How to complete this task:
Copy the result of filtering the entries below for lines that include the string "bold".

[Web page revision data]

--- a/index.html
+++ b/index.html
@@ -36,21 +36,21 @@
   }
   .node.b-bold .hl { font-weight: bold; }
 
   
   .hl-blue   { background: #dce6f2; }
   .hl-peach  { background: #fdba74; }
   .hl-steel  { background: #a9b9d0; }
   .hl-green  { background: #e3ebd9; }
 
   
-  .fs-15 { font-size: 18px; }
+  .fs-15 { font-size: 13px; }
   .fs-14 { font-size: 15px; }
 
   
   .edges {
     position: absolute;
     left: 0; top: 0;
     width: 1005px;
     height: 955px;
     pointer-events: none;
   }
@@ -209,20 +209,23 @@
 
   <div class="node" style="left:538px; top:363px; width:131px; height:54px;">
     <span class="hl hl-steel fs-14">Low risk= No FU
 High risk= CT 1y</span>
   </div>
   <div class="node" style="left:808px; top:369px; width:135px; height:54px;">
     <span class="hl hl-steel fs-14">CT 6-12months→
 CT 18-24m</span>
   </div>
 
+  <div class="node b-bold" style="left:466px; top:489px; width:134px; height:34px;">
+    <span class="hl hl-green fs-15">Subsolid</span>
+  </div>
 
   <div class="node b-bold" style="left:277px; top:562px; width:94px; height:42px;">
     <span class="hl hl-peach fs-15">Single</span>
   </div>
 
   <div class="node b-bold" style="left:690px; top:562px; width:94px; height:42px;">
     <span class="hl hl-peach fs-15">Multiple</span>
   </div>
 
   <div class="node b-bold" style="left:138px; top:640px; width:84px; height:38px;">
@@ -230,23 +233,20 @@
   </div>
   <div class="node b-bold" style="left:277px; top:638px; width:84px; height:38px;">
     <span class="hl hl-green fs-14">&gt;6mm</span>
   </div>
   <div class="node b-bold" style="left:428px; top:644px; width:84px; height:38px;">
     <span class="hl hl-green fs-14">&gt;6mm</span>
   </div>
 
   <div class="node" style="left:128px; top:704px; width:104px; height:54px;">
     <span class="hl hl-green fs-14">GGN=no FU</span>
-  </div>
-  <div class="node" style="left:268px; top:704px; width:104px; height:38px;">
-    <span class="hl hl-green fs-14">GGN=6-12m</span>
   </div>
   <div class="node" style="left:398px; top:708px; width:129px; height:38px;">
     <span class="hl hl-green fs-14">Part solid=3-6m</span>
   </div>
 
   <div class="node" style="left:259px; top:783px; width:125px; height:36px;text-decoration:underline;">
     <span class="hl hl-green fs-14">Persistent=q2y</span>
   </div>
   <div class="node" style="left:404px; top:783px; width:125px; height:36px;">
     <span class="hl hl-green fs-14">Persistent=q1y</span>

---

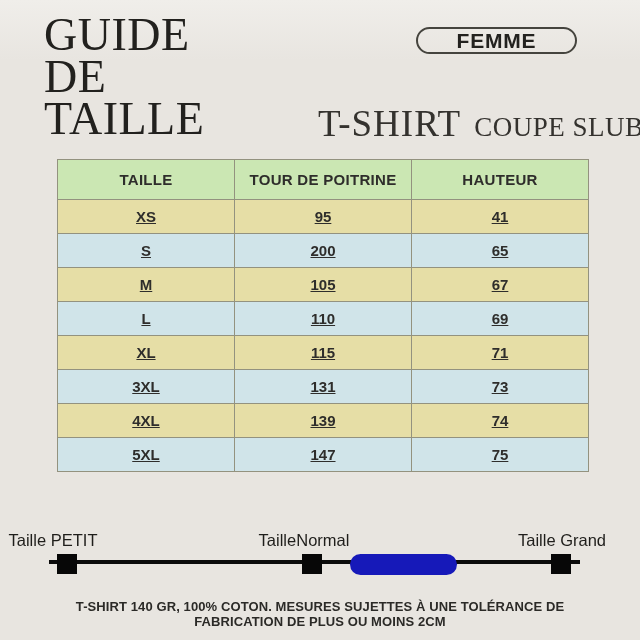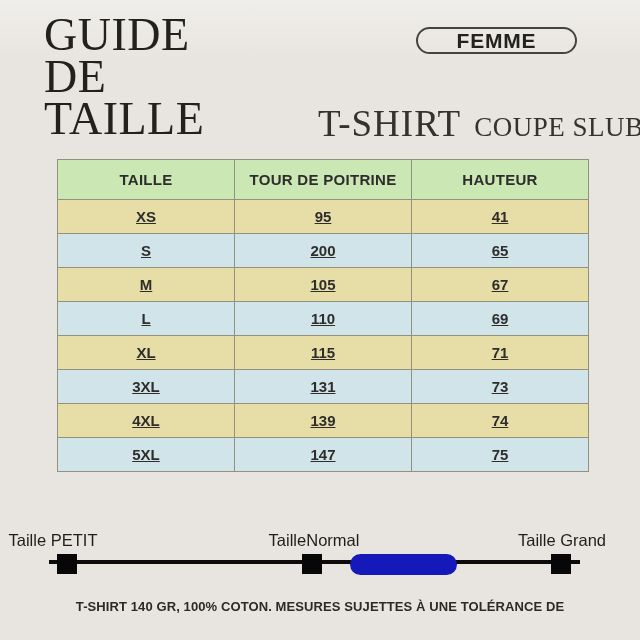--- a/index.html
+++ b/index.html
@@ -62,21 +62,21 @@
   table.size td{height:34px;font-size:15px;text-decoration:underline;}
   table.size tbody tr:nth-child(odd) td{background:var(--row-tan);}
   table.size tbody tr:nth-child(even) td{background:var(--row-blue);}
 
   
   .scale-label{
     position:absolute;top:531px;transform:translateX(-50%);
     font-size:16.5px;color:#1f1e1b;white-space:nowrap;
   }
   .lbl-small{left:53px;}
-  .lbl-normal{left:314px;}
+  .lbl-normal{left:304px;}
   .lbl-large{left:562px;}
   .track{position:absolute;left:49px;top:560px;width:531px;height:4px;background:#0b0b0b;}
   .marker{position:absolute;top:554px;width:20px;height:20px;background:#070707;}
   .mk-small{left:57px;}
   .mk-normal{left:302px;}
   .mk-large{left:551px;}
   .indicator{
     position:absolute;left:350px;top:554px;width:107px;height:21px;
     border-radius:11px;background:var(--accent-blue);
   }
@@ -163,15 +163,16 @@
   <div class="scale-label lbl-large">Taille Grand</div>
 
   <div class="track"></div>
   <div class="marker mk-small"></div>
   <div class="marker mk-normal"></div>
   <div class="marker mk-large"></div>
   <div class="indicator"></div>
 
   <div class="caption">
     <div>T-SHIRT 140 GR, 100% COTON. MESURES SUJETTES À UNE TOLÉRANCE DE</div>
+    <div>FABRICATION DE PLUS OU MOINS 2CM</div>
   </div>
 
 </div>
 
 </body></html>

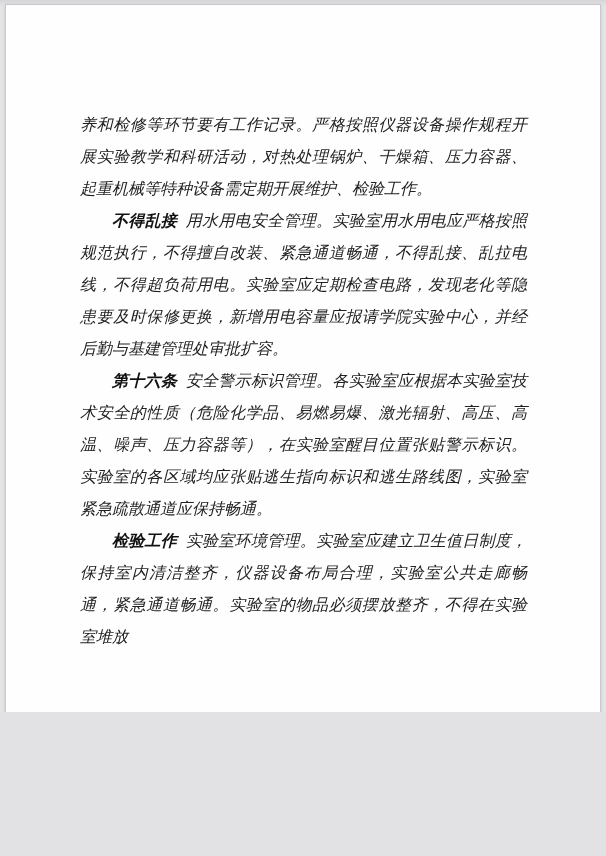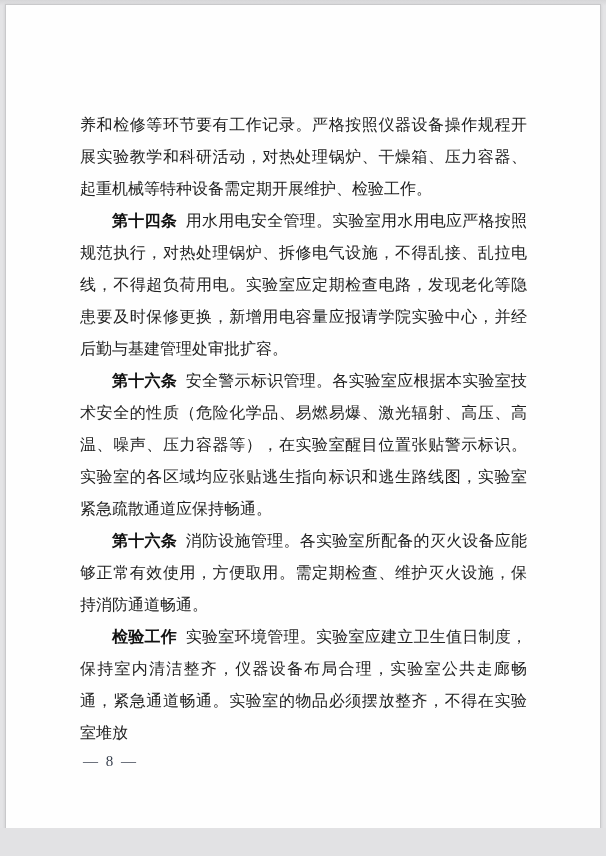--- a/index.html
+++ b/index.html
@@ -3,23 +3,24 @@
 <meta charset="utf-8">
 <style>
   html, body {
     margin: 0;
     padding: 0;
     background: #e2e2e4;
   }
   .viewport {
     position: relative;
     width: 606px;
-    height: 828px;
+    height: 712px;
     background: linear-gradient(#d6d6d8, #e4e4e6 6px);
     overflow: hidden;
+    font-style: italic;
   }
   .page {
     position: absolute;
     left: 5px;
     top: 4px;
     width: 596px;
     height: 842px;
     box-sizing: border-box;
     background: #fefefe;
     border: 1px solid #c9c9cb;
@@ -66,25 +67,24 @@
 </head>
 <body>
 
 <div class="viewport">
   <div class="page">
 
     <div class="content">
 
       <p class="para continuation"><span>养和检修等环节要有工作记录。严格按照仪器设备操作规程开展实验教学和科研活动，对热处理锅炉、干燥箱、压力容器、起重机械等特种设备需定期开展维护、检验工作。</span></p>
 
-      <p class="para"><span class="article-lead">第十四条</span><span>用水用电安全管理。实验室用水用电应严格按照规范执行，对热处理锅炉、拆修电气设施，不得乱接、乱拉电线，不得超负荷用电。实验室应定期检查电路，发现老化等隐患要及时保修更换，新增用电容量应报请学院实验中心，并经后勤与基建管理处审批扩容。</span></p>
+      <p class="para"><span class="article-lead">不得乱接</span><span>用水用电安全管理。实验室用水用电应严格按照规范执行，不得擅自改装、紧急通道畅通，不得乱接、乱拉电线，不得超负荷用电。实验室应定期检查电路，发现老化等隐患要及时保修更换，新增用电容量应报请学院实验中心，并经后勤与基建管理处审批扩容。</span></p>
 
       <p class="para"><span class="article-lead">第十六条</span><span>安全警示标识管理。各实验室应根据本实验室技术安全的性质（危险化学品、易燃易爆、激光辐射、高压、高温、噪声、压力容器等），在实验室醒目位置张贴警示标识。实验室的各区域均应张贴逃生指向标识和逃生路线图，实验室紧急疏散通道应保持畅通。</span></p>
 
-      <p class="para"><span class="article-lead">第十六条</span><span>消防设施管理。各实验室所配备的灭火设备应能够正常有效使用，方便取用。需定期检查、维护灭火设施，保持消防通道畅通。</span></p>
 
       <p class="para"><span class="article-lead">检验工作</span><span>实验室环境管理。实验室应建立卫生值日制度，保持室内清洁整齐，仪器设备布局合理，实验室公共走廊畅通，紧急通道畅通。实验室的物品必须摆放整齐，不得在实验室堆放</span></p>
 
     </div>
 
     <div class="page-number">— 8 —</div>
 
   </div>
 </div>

Response to this task:
   .node.b-bold .hl { font-weight: bold; }
+  <div class="node b-bold" style="left:466px; top:489px; width:134px; height:34px;">
   <div class="node b-bold" style="left:277px; top:562px; width:94px; height:42px;">
   <div class="node b-bold" style="left:690px; top:562px; width:94px; height:42px;">
   <div class="node b-bold" style="left:138px; top:640px; width:84px; height:38px;">
   <div class="node b-bold" style="left:277px; top:638px; width:84px; height:38px;">
   <div class="node b-bold" style="left:428px; top:644px; width:84px; height:38px;">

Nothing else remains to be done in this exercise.